В нашей маленькой кухне мы похлебали какого-то серого супчика с крупой, сваренного Надеждой Владимировной. После обеда Наташа стала мыть посуду, а я стояла у окна и глядела во двор. Какой-то толстый человек вошел в калитку и прямиком направился в общежитие Консерватории, уже несколько дней пустовавшее (жильцы разбежались).
– Я, гражданка, буду жить здесь, – сказал он, хотя я ни о чем его не спрашивала. – Покамест один, а потом приведу семью. Наш дом на Пушкинской разбомбили, а тут комнаты порожние стоят.
– А у вас есть разрешение? – спросила я и в ту же секунду поняла глупость своего вопроса. Какие уж тут разрешения!.. Гражданин, впрочем, не обратил на мои слова никакого внимания.
– Так я пошел устраиваться, – сказал он, и сейчас же прямо в лицо мне загрохотало, брызнуло колючим... Я отпрянула от окна, Наташа ухватилась за меня, женщины вскрикнули.
– Вы ранены? – спросила меня Надежда Владимировна.
– Нет, нет! – заверила я, сама не веря своим словам. Пол кухни был забрызган битым стеклом, а за окном на земле лежал толстый гражданин, и от его бока, извиваясь, как змейка, текла темная кровь.

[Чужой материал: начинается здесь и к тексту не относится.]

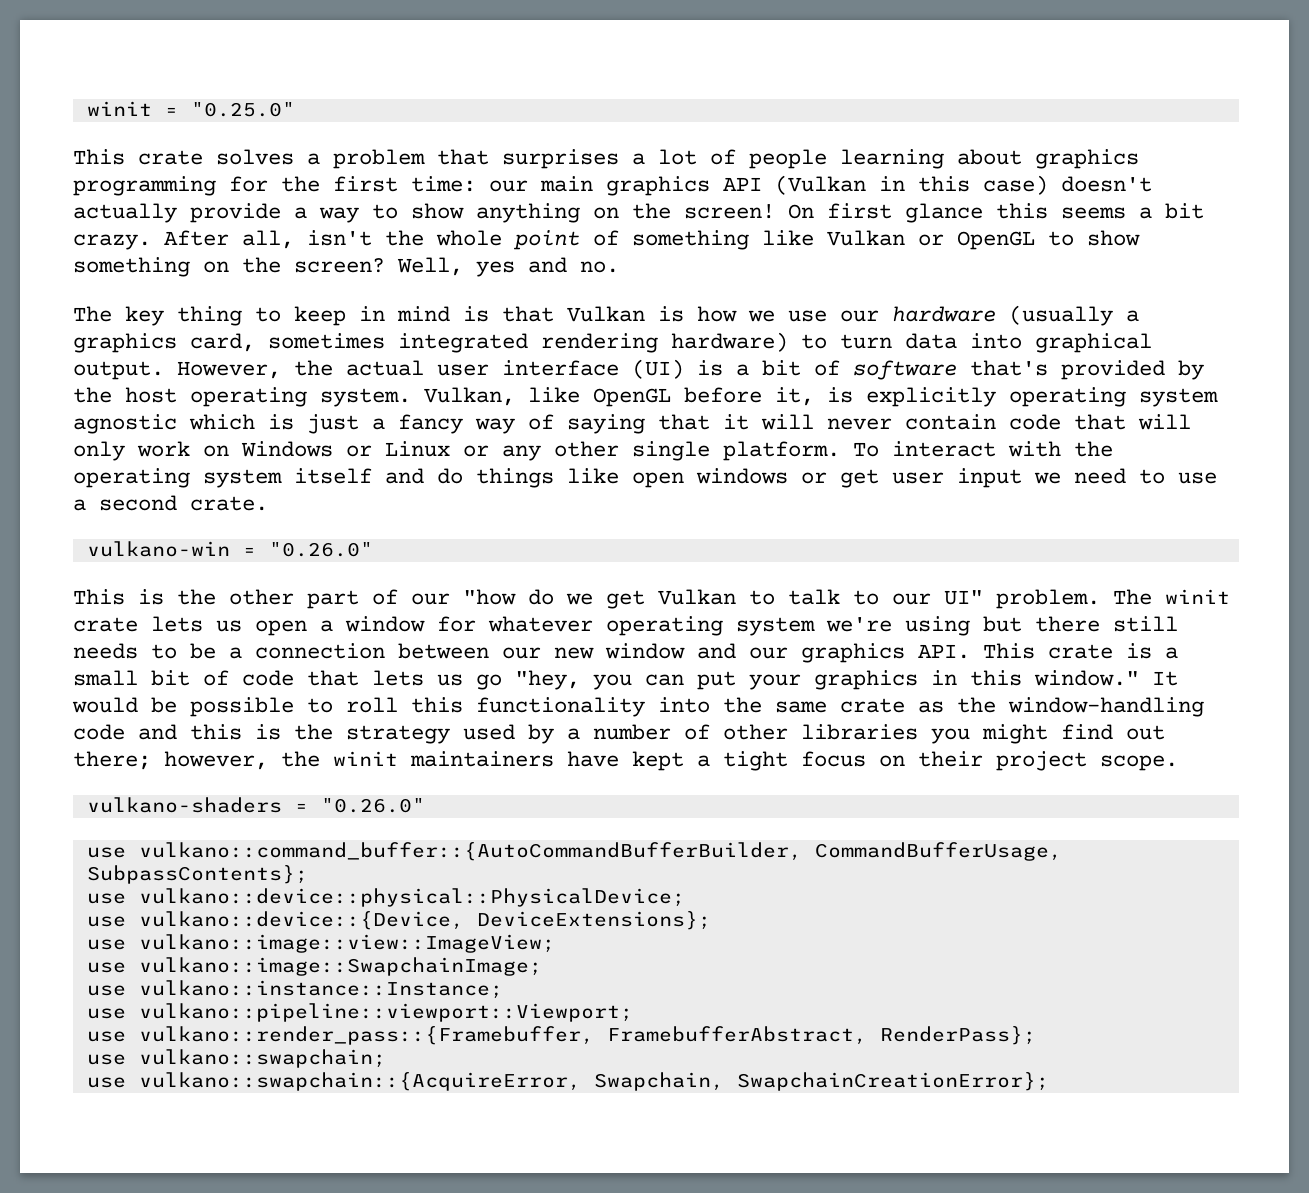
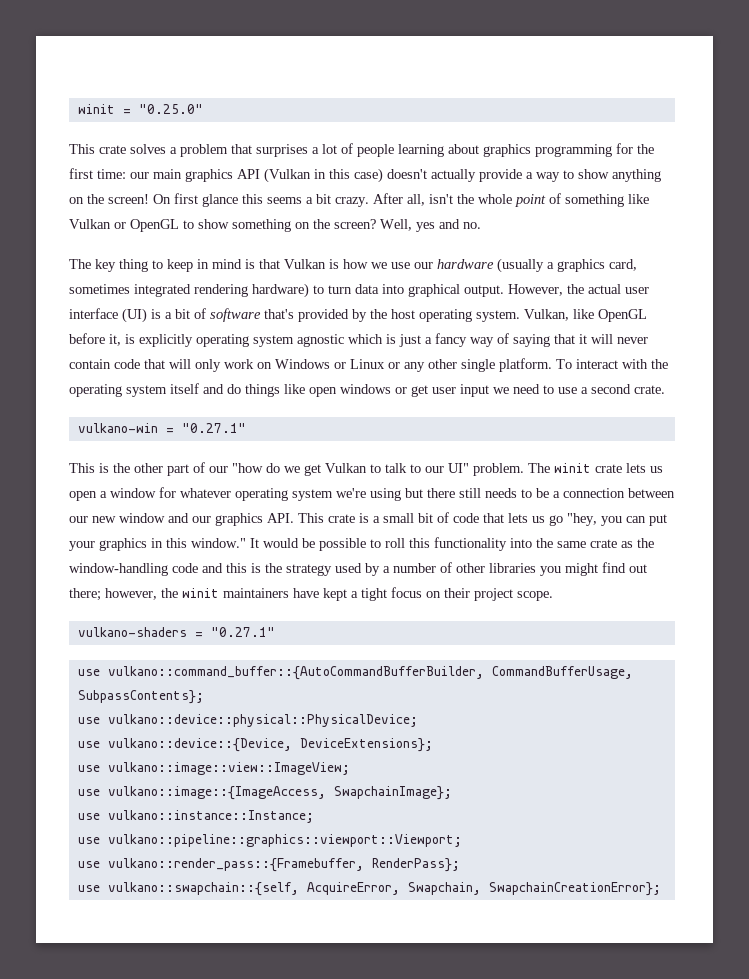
[268,542,373,557] "0.26.0" -> [181,423,246,433] "0.27.1"
[320,798,425,813] "0.26.0" -> [210,627,275,637] "0.27.1"
[138,957,542,976] vulkano::image::SwapchainImage; -> [107,786,452,800] vulkano::image::{ImageAccess, SwapchainImage};
[138,1003,633,1022] vulkano::pipeline::viewport::Viewport; -> [107,834,462,847] vulkano::pipeline::graphics::viewport::Viewport;
[606,1026,867,1045] FramebufferAbstract, -> (364, 865) none
[138,1049,386,1068] [86,1072,581,1091] vulkano::swapchain; // use vulkano::swapchain::{AcquireError, -> [107,882,400,896] vulkano::swapchain::{self, AcquireError,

– Дай мне йоду и бинтов! – сказала я Наташе и побежала во двор. У нас были бинты и дезинфицирующие средства, закупленные еще в те дни, когда аптека работала нормально. Наташа сообразила, что помимо йода и бинтов мне нужна еще чья-то помощь, чтобы перетащить раненого. Вдвоем мы взволокли его на крыльцо консерваторского общежития и устроили на полу в первой комнате. На его счастье, он был, видимо, человек бывалый и сам командовал, что надо делать. По его указаниям мы сняли с него рубашку и отыскали на жирном белом животе рану, из которой бежала кровь. Я вспомнила что-то из своих книжных знаний и густо смазала йодом кожу вокруг раны.
– Осколок! Осколок вынуть надо! – твердил раненый.
Книжные сведения говорили, что ничего, кроме боли и инфекции, я не могу ему причинить, таща осколок из раны немытыми руками. Боялась я ужасно, ужасно. Но преодолела боязнь и пальцами вытащила из кровавой раны острый кусок железа, не гладкий, а какой-то губчатый, пористый.
– А заражения не будет? – нелепо спросила я при этом.
– А черт с ним, хоть бы и было, – пробормотал раненый. – Спасибо, сестра, что помогли.
Зато большое было удовольствие бинтовать его чистейшим новеньким бинтом. Бинтовала я долго, старательно, на совесть. Жалко было только, что эти белоснежные марлевые полосы так быстро пропитывались кровью и теряли свою белоснежность. Потом мы напоили раненого водой. Хотели принести ему чаю, но он просил: нет, пожалуйста, холодной воды. Потом мы с Наташей ушли в свою кухоньку. А вскоре туда вошла Надежда Владимировна со странно растерянным видом и сказала:
– Вера Федоровна, взгляните с крыльца на улицу – по-моему, немцы!..
Я вышла на крыльцо, обращенное к дровяному складу. За решеткой на Коммунистической улице стояли солдаты. Три или четыре солдата, ну конечно, не наши, в каком-то зеленом пятнистом обмундировании и не с нашим оружием в руках.
Мы так привыкли за последние дни видеть прибежище от всех напастей у себя дома, что и теперь, не сговариваясь, бросились в наши комнатушки и заперлись там. Как будто задернутые тюлевые занавески и поворот ключа в двери мог нас спасти, защитить, укрыть от того неведомого, страшного, стихийного, что обрушилось на нас. Обрушилось, казалось нам, внезапно, хотя все последние дни мы не могли не знать, что оно обрушится.